> _TASK GOAL_
The material below includes pictures; leave them out and return only the lines between the line containing "Tiksi | Max Temp: 1.45 -> 1.27" and the line containing "Alpha Centauri | Distance: 0008.6 -> 0004.4", inclusive, word for word.

> _THE DATA_

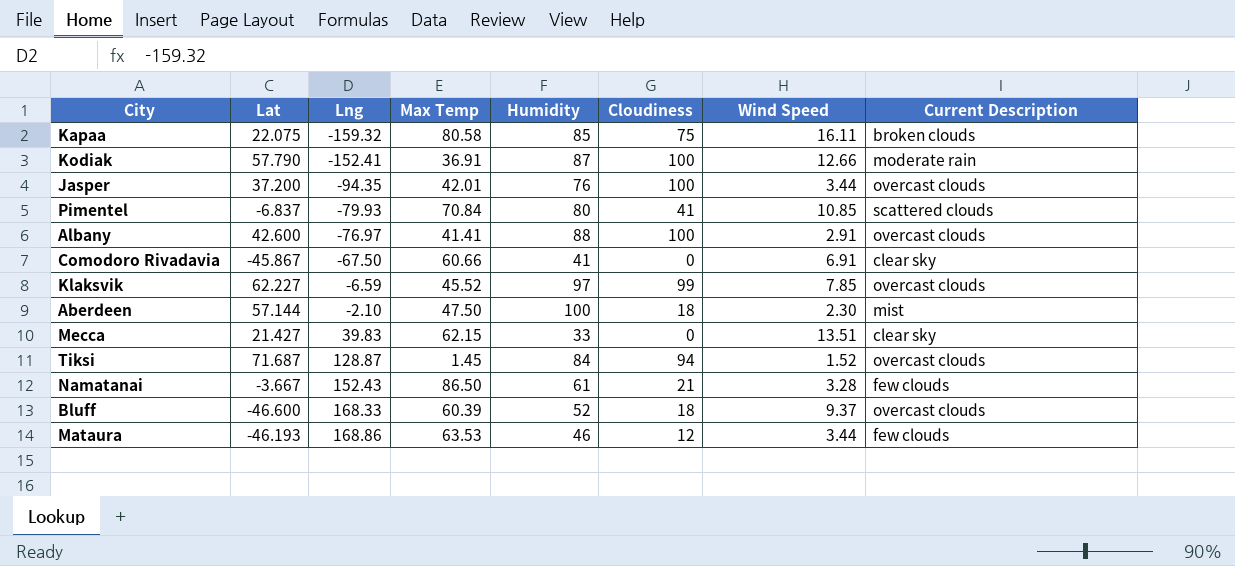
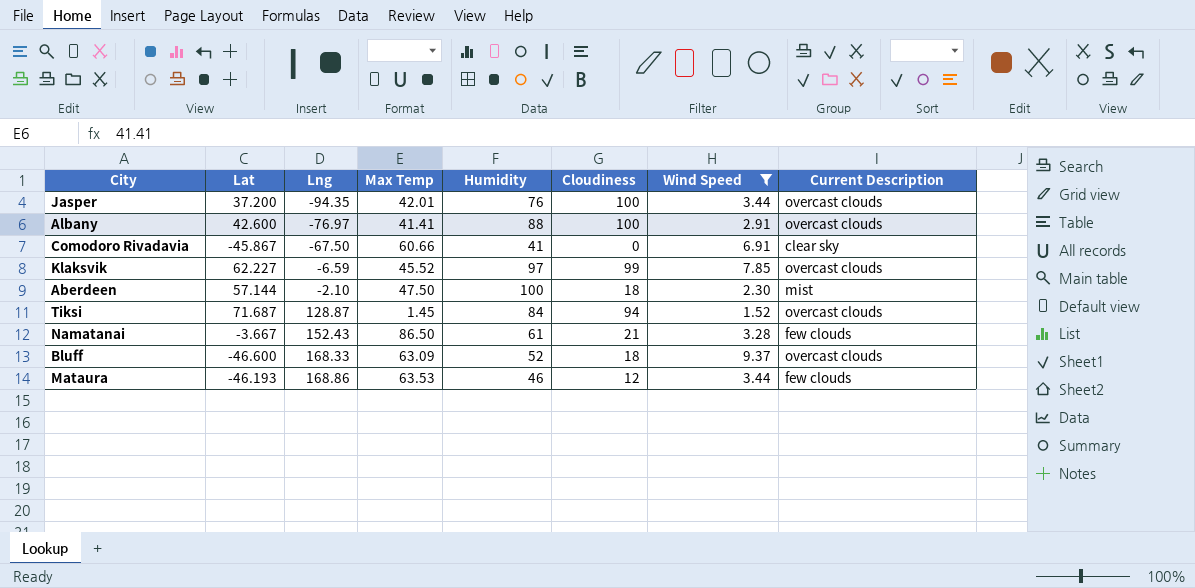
filter: none -> Wind Speed <= 9.37
Bluff | Max Temp: 60.39 -> 63.09

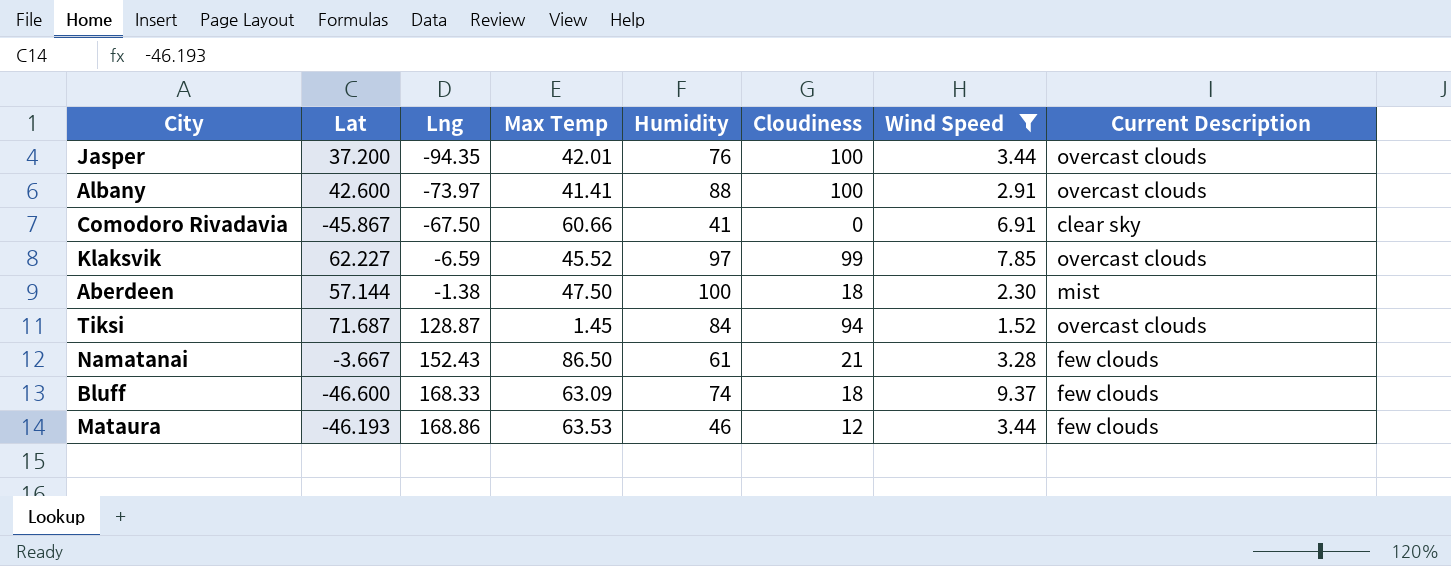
Albany | Lng: -76.97 -> -73.97
Aberdeen | Lng: -2.10 -> -1.38
Bluff | Humidity: 52 -> 74
Bluff | Current Description: overcast clouds -> few clouds

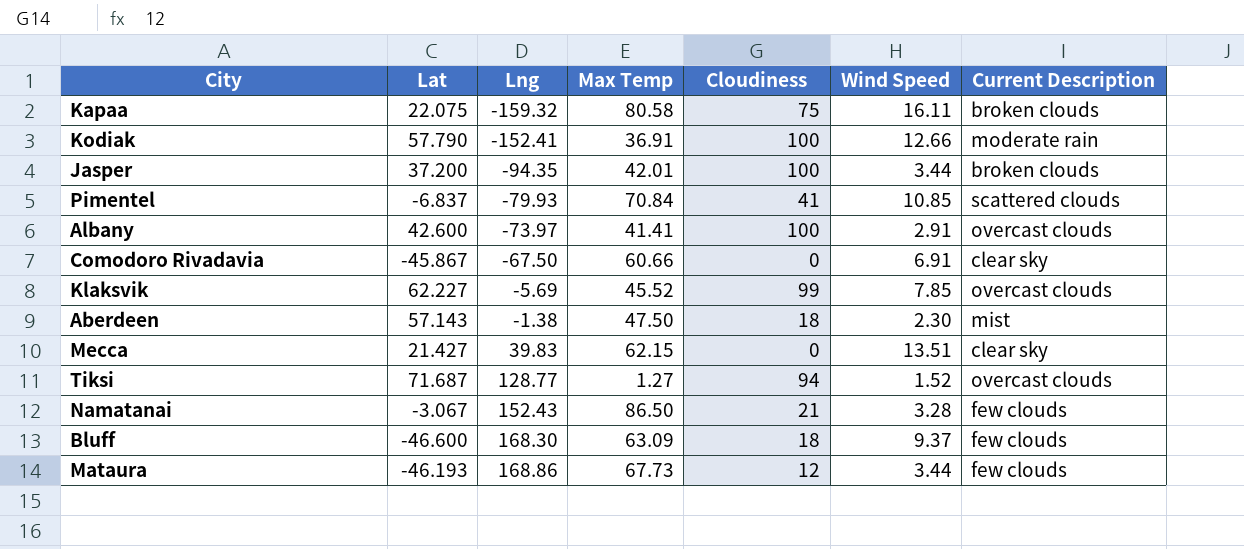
filter: Wind Speed <= 9.37 -> none
column Humidity | position: 5 -> none
Jasper | Current Description: overcast clouds -> broken clouds
Klaksvik | Lng: -6.59 -> -5.69
Aberdeen | Lat: 57.144 -> 57.143
Tiksi | Lng: 128.87 -> 128.77
Tiksi | Max Temp: 1.45 -> 1.27
Namatanai | Lat: -3.667 -> -3.067
Bluff | Lng: 168.33 -> 168.30
Mataura | Max Temp: 63.53 -> 67.73

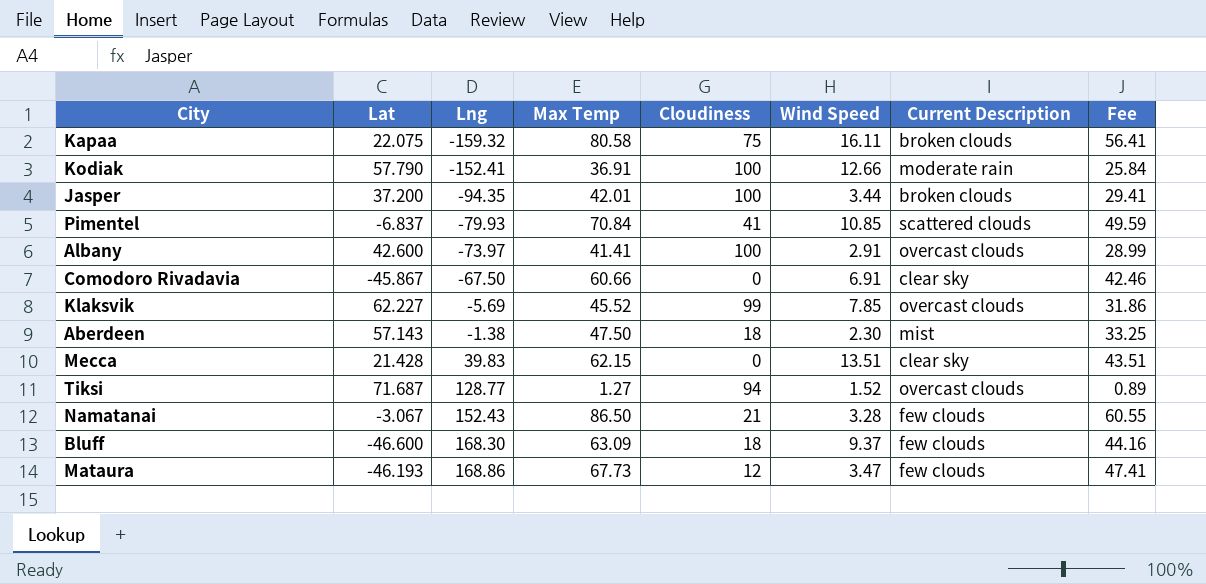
column Fee | formula: none -> [Max Temp] * 0.7
Mecca | Lat: 21.427 -> 21.428
Mataura | Wind Speed: 3.44 -> 3.47

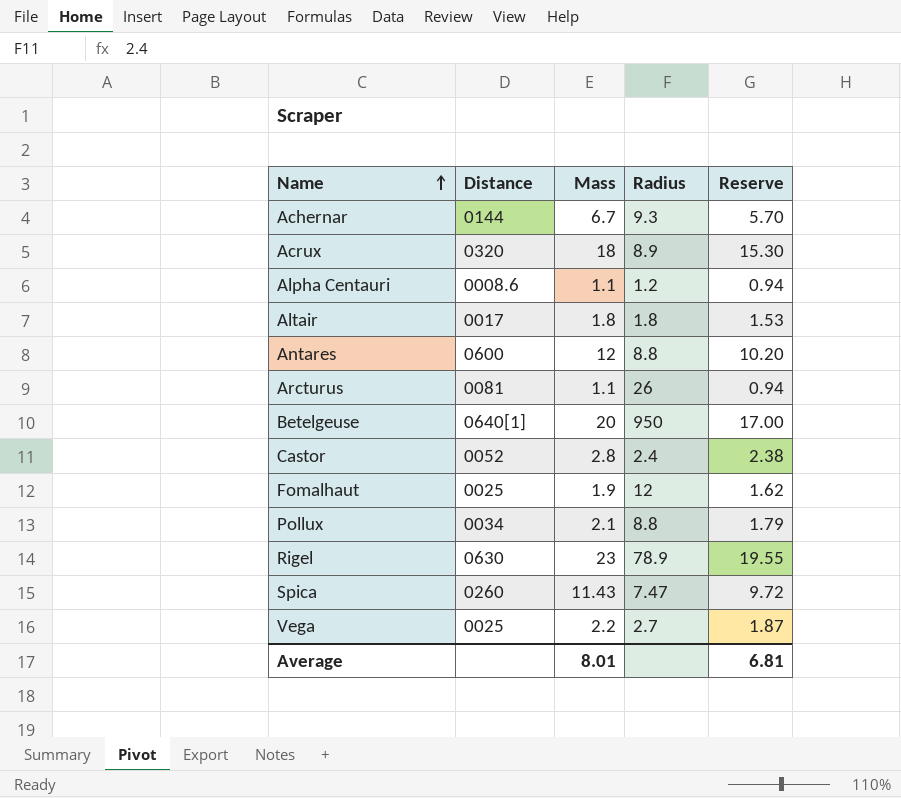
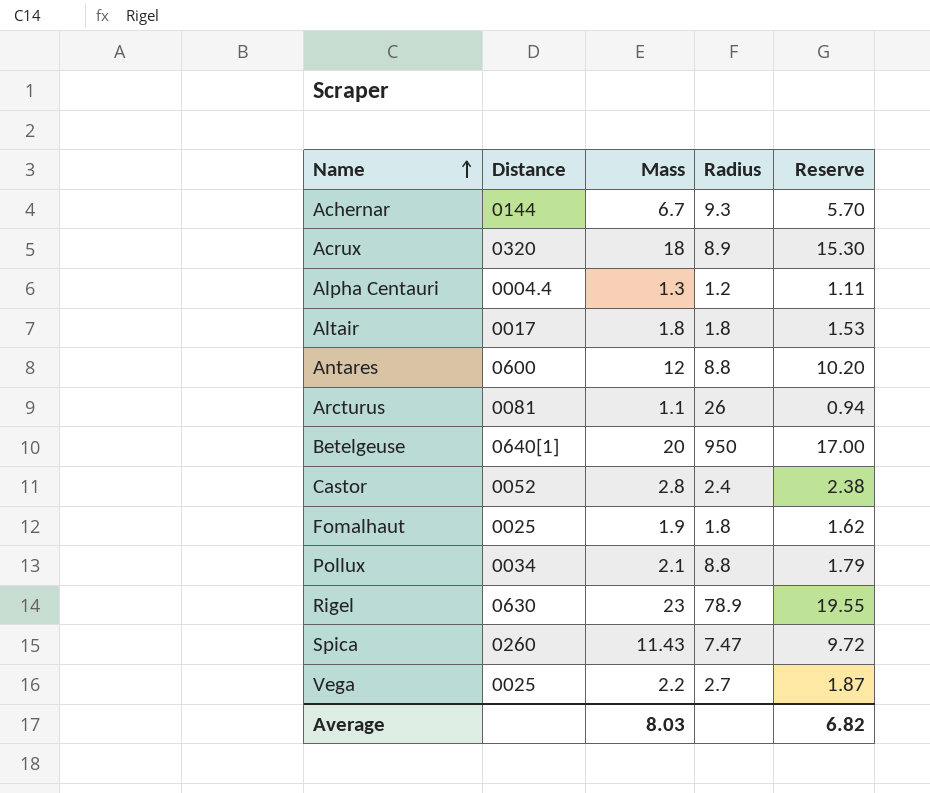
Alpha Centauri | Distance: 0008.6 -> 0004.4
Alpha Centauri | Mass: 1.1 -> 1.3
Alpha Centauri | Reserve: 0.94 -> 1.11
Fomalhaut | Radius: 12 -> 1.8
Average | Mass: 8.01 -> 8.03
Average | Reserve: 6.81 -> 6.82

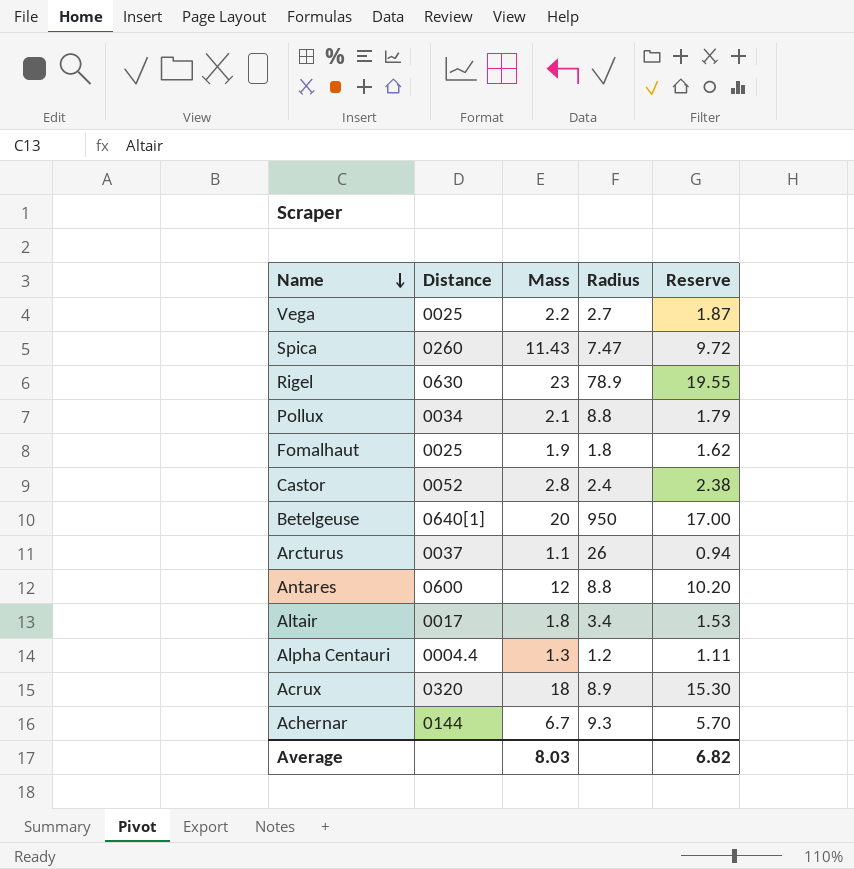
row order: Name ascending -> Name descending
Arcturus | Distance: 0081 -> 0037
Altair | Radius: 1.8 -> 3.4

> _WRITTEN RESPONSE_
Tiksi | Max Temp: 1.45 -> 1.27
Namatanai | Lat: -3.667 -> -3.067
Bluff | Lng: 168.33 -> 168.30
Mataura | Max Temp: 63.53 -> 67.73

column Fee | formula: none -> [Max Temp] * 0.7
Mecca | Lat: 21.427 -> 21.428
Mataura | Wind Speed: 3.44 -> 3.47

Alpha Centauri | Distance: 0008.6 -> 0004.4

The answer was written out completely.